There are three basic differences between the grid environment and the distributed environment and they are probably responsible for the differences in usefulness.
- Authentication/security. In a distributed environment the individual machines trust each other. Either they are connected on a high-speed local network or they share a memory bus. There is a central issue of authentication/accounting and when the user logs into one part of the machine, he is authenticated for the whole system. In the grids the machines have to have some way of transferring authentication, and this is fraught with potential security holes. For example if one machine in the grid uses weak user authentication or a short out of date certification then it becomes a gateway for undesirable activity on the whole grid. Messages also can be packet sniffed revealing sensitive information and faked to subvert the computation.
- Computing Reliability. The grid is a heterogeneous mix of machines, and the grid user is typically the lowest priority guest on each machine. Since the grid user is a guest who may be preempted by any other user, it is difficult to assert a reliable time frame for the calculations. The heterogeneous nature of the grid means that the software has to be verified to work on several architectures and that silly issues like default word sizes do not interfere with the exchange of data. Additionally, individual machines will be turned off for maintenance (we’ll assume hardware failures are equally likely) on an arbitrary schedule that is not necessarily coordinated across the grid. What happens when a task is checkpointed, the control program spawns a new task (on some other resource), and then the task resumes and tries to re-integrate into the program?
- Communications Reliability. The worst case for communications in conventional distributed computing is a beowulf with consumer grade internet (say 100base T nowadays). Other than some weird contention issues if you try to use a broadcast algorithm (switches don’t magically expand channel capacity – they just pick who gets to talk), messages between processes simply work. Replacing that network with an arbitrary internet connection, that probably should be encrypted and certainly should be internally check-summed, reduces both the speed of communication and the reliability of it. It is hard enough to avoid deadlocks without having to worry about the message never arriving.
So what can we do about this?
- Algorithm changes. If you can’t have reliable communications or computing, then don’t use it.
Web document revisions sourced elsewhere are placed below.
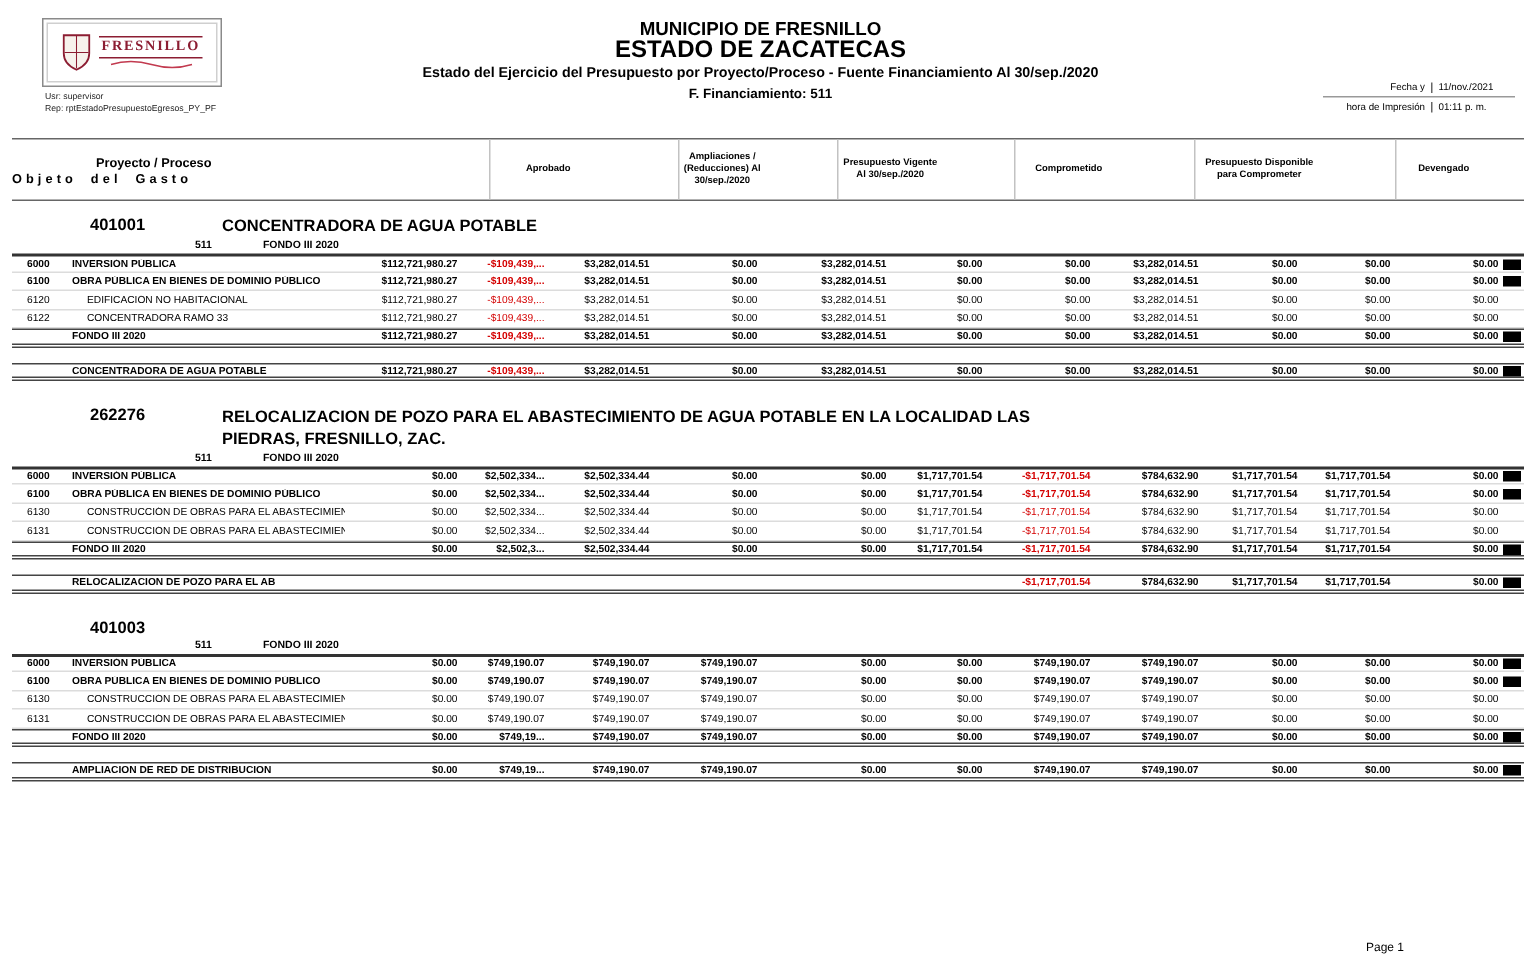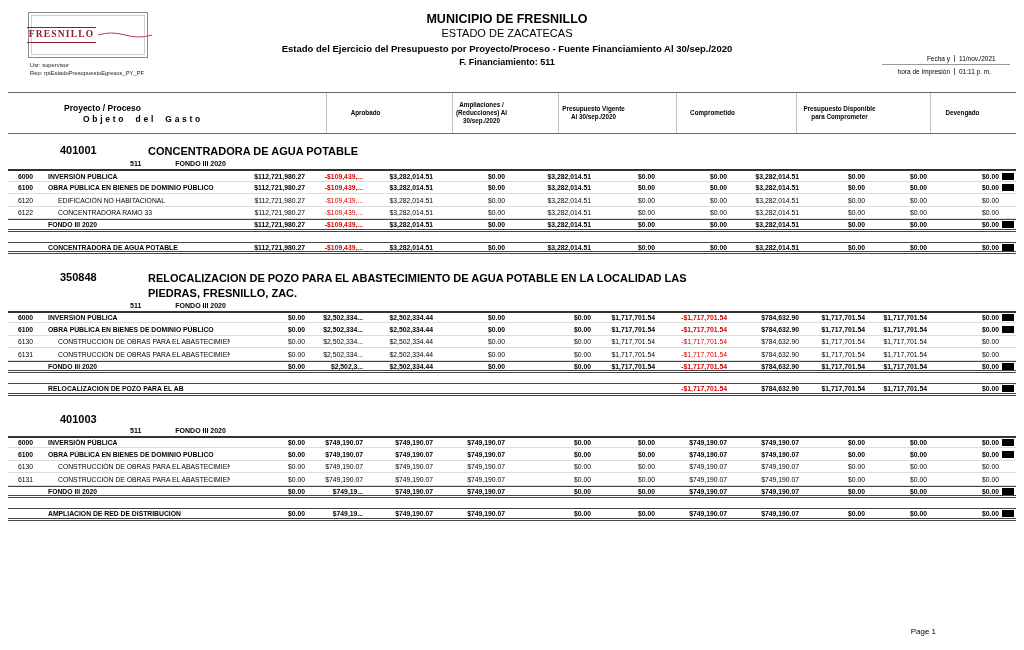"FRESNILLO" .logo-text-col { flex-direction: row -> column }
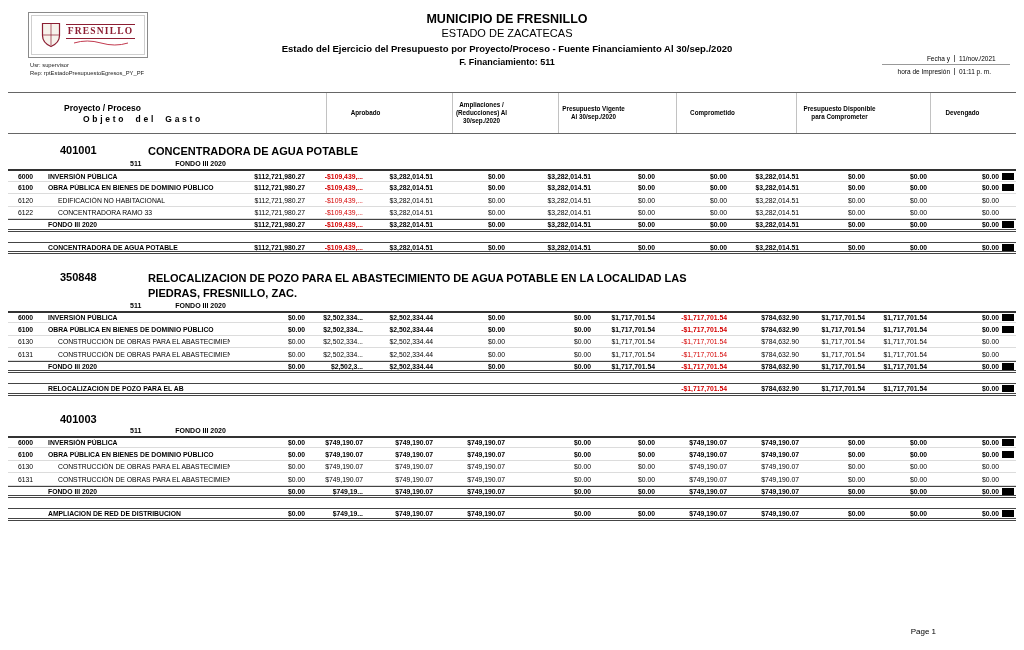"ESTADO DE ZACATECAS" .t2 { font-size: 11px -> 16px; font-weight: normal -> bold }
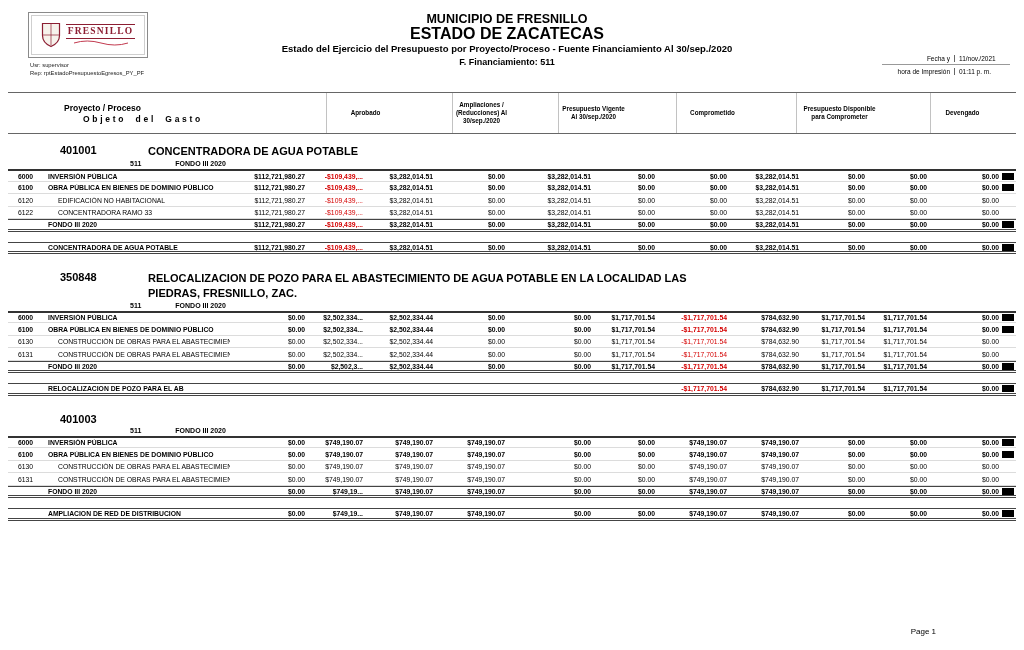"Objeto del Gasto" .ph-l2 { text-align: center -> none }
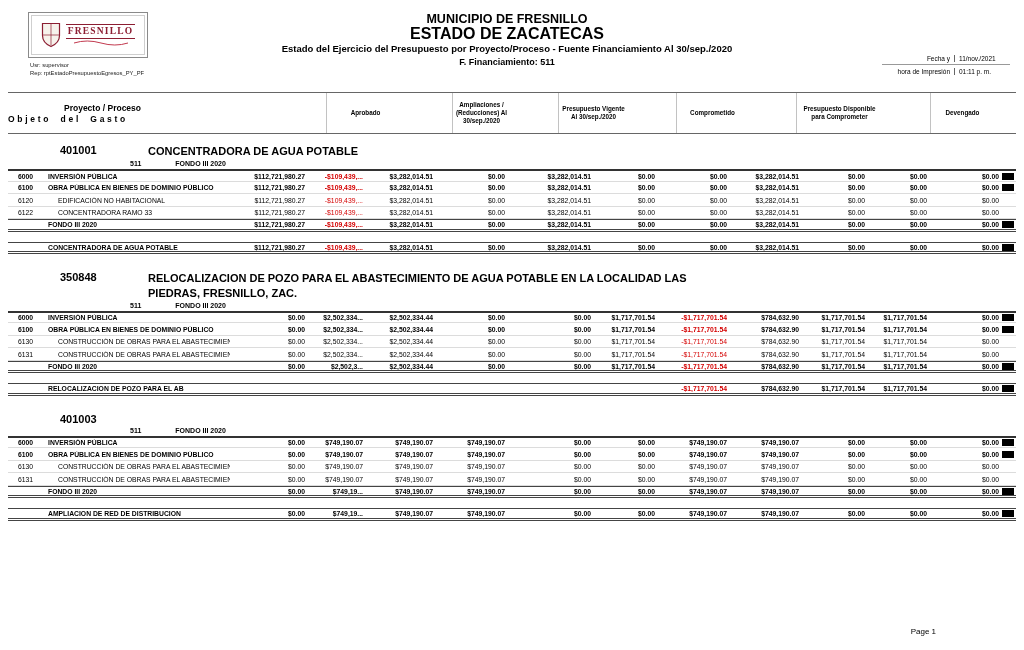"350848" span.pcode { text: 350848 -> 262276 }
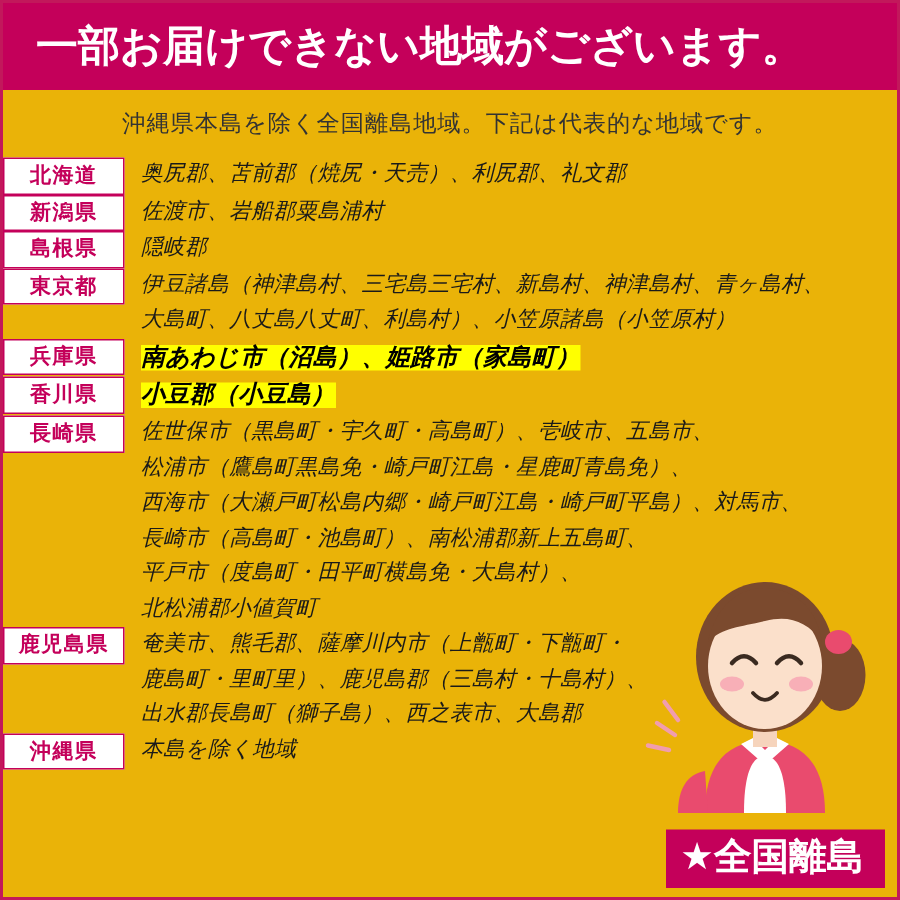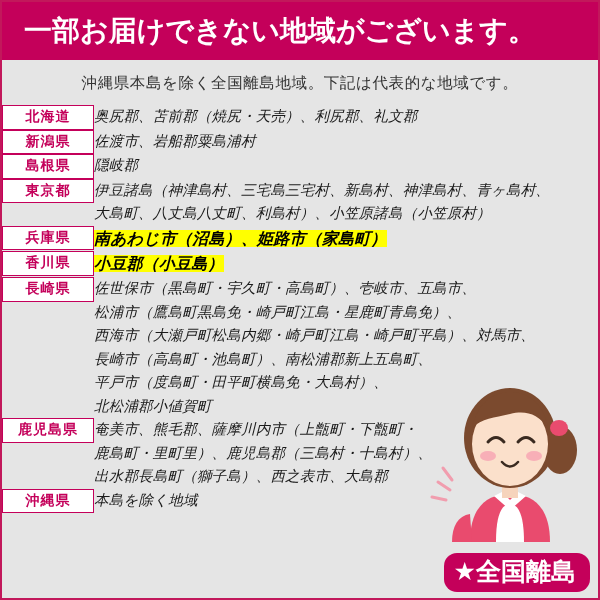"一部お届けできない地域がございます。" #page { background: #e5e5e5 -> #eab308 }
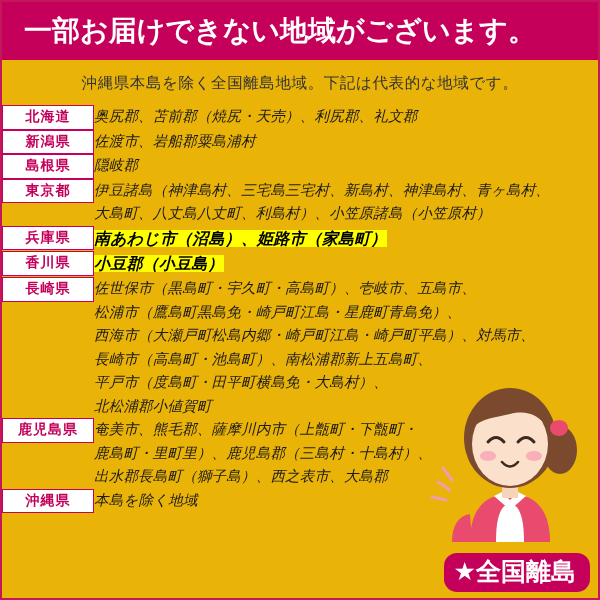"北海道" .label-badge { width: 92px -> 81px }
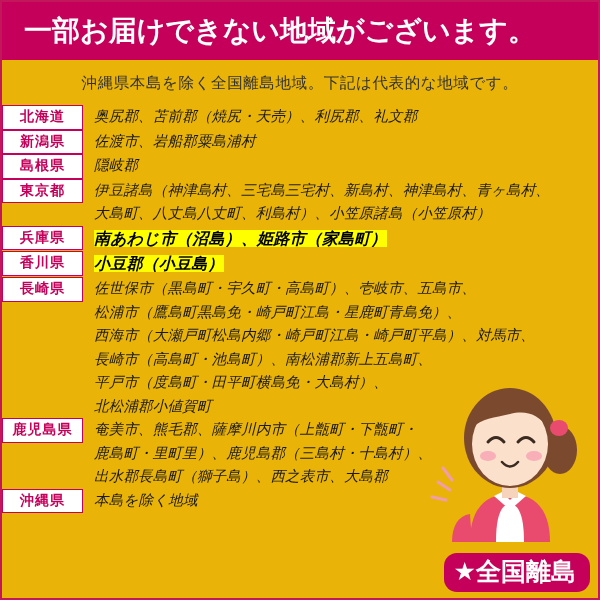"★全国離島" .bottom-badge { border-radius: 13px -> 0 }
Many problems, most notably in simulations, are simply decomposable into individual smaller problems that can run independently and have the results merged. In many cases these multiple run algorithms can produce better results than an individual run. Think “task parallel”. Ideas like granular learning machines, Monte Carlo algorithms, and Markov chain models suggest themselves.
- Language changes. Functional languages that are designed for concurrent programming (did anyone mention Erlang?) and that are designed to have no side effects (i.e. stateless functions) are highly adaptable to a grid environment. The function evaluations can be fired off over a pool of servers and if they don’t return in time, re-fired. Map reduce is “trivial” when written in the list comprehension primitives of a functional language. The variable latencies in communication and computation don’t really matter with a highly granular approach to software.